Clarke’s reaction — to tell his employees, all public servants sworn to protect the public’s safety and uphold the law, to come to the airport, shake the guy down, and arrest him if “he becomes an asshole with your guys” — strikes Black and others as an abuse of office.

Black’s lawsuit is only one piece of the fallout from Clarke’s decision that disrespecting him on a plane merits a criminal investigation. The Milwaukee County auditor is also trying to investigate whether Clarke’s deployment of on-duty officers constituted a “waste or abuse of county resources,” Bice notes. Clarke has refused to cooperate with that investigation, which is now reportedly on hold as county officials wait to see if Clarke really will join Trump’s administration.

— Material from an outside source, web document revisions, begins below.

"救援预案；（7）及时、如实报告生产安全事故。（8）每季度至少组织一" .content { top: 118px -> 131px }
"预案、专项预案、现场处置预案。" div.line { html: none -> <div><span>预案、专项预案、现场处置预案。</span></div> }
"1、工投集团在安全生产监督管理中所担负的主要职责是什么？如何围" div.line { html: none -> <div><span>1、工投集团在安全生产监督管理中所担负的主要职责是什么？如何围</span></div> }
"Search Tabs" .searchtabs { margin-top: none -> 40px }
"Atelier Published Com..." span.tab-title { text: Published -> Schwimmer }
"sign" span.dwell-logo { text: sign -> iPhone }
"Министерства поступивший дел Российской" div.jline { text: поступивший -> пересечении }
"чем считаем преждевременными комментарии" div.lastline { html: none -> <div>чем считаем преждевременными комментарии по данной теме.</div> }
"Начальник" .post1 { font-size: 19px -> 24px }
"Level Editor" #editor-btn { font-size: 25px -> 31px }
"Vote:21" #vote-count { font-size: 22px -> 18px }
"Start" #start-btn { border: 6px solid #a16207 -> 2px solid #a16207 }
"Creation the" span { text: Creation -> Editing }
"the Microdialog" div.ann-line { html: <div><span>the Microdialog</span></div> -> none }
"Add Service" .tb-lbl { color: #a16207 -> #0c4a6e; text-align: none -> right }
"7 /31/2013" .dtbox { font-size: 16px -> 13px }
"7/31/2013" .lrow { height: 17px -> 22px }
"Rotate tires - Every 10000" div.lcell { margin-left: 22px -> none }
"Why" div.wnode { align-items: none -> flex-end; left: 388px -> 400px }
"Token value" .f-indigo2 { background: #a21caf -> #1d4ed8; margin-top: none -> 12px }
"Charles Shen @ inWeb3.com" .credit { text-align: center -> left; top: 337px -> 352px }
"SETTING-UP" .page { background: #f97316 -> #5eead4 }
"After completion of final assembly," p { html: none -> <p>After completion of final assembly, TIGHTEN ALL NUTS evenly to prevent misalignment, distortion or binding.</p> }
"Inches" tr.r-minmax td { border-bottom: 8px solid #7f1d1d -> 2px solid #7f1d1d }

Since Black filed suit, Clarke has belittled the man as a hypersensitive “snowflake.” He’s posted cheesy memes online asserting that if Clarke had really wanted to intimidate Black, “you wouldn’t be around to whine about it.”

But in court, Clarke’s lawyers are making the sheriff himself sound like the tenderfoot in this situation. They assert that Black’s attempt to stare down the sheriff was done “in a physically threatening manner” and otherwise emphasize just how scary the whole thing was for their tough-guy client.

“Plaintiff then, while standing over Clarke and in very close proximity to Clarke given the confines of the airline cabin,” they wrote in a filing, “and in a physically threatening manner, stared at Clarke and shook his head at him for a prolonged period of time.”